Pareto Securities AB is acting for Xvivo and no one else in connection with the Private Placement and will not be responsible to anyone other than Xvivo for providing the protections afforded to its clients or for providing advice in relation to the Private Placement and/or any other matter referred to in this announcement.
Pareto Securities AB accepts no responsibility whatsoever and makes no representation or warranty, express or implied, for the contents of this announcement, including its accuracy, completeness or verification or for any other statement made or purported to be made by Pareto Securities AB, or on its behalf, in connection with Xvivo and the New Shares or the Private Placement, and nothing in this announcement is, or shall be relied upon as, a promise or representation in this respect, whether as to the past or future.
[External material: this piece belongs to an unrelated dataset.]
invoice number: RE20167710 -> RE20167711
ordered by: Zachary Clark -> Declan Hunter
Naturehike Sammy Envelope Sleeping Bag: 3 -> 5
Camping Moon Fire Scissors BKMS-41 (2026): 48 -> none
Pareto Securities AB accordingly disclaims to the fullest extent permitted by law all responsibility and liability whether relating to damages, contract or otherwise which it might otherwise have in respect of this announcement or any such statement.
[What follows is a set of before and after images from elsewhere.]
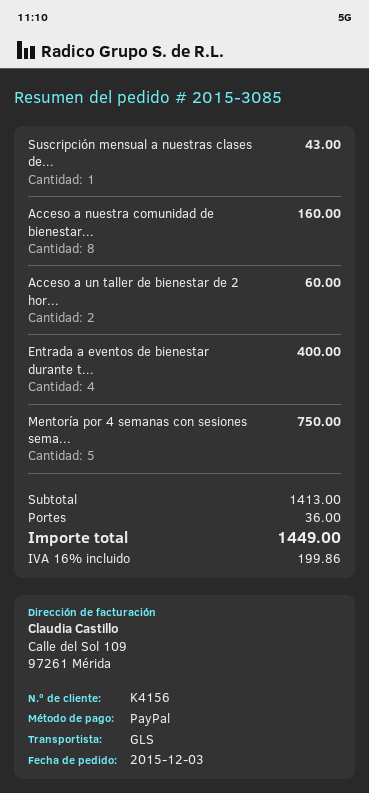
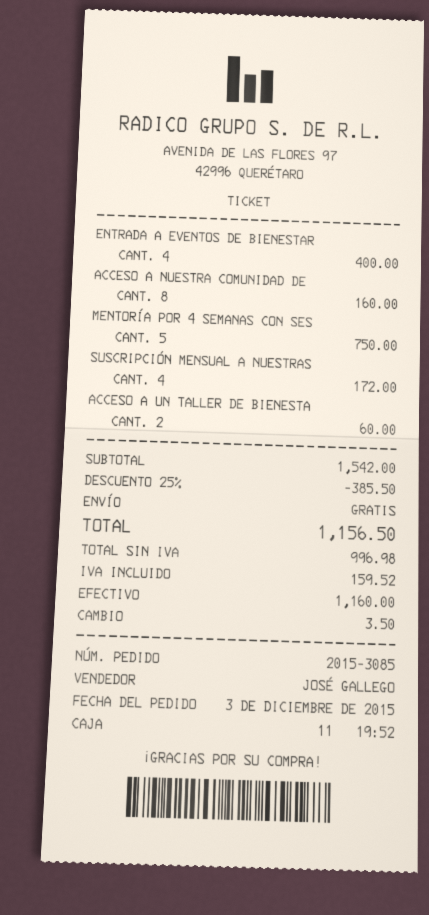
payment method: PayPal -> cash
Suscripción mensual a nuestras clases de...: 1 for 43.00 -> 4 for 172.00
subtotal: 1413.00 -> 1542.00
discount: none -> 25% = 385.50
shipping: 36.00 -> 0.00
tax: 199.86 -> 159.52
total: 1449.00 -> 1156.50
Any investors in the Private Placement will further be deemed to acknowledge (i) the information in this press release, (ii) that the investors are not relying (for purposes of making any investment decision or otherwise) upon any advice, counsel or representations (whether written or oral) of Xvivo, Pareto Securities or any of their respective affiliates, and (iii) that they have consulted with their own legal, regulatory, tax, business, investment, financial, and accounting advisers to the extent they have deemed necessary, and they have made their own investment decisions based upon their own judgment and upon any advice from such advisers as they have deemed necessary. The company has not given, and the investors have not received from the company, any non-public information in connection with the Private Placement.
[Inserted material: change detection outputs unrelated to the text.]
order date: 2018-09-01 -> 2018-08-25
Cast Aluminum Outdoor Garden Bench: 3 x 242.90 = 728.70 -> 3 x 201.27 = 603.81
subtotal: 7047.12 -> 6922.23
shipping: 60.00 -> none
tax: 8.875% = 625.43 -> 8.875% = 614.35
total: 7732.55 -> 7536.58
Forward-looking statements
This press release contains forward-looking statements that reflect management’s current views with respect to future events and potential financial performance. Although Xvivo believes that the expectations reflected in such statements are reasonable, no assurance can be given that such expectations will prove to have been correct. Accordingly, results can differ materially from those set out in the forward-looking statements as a result of various factors.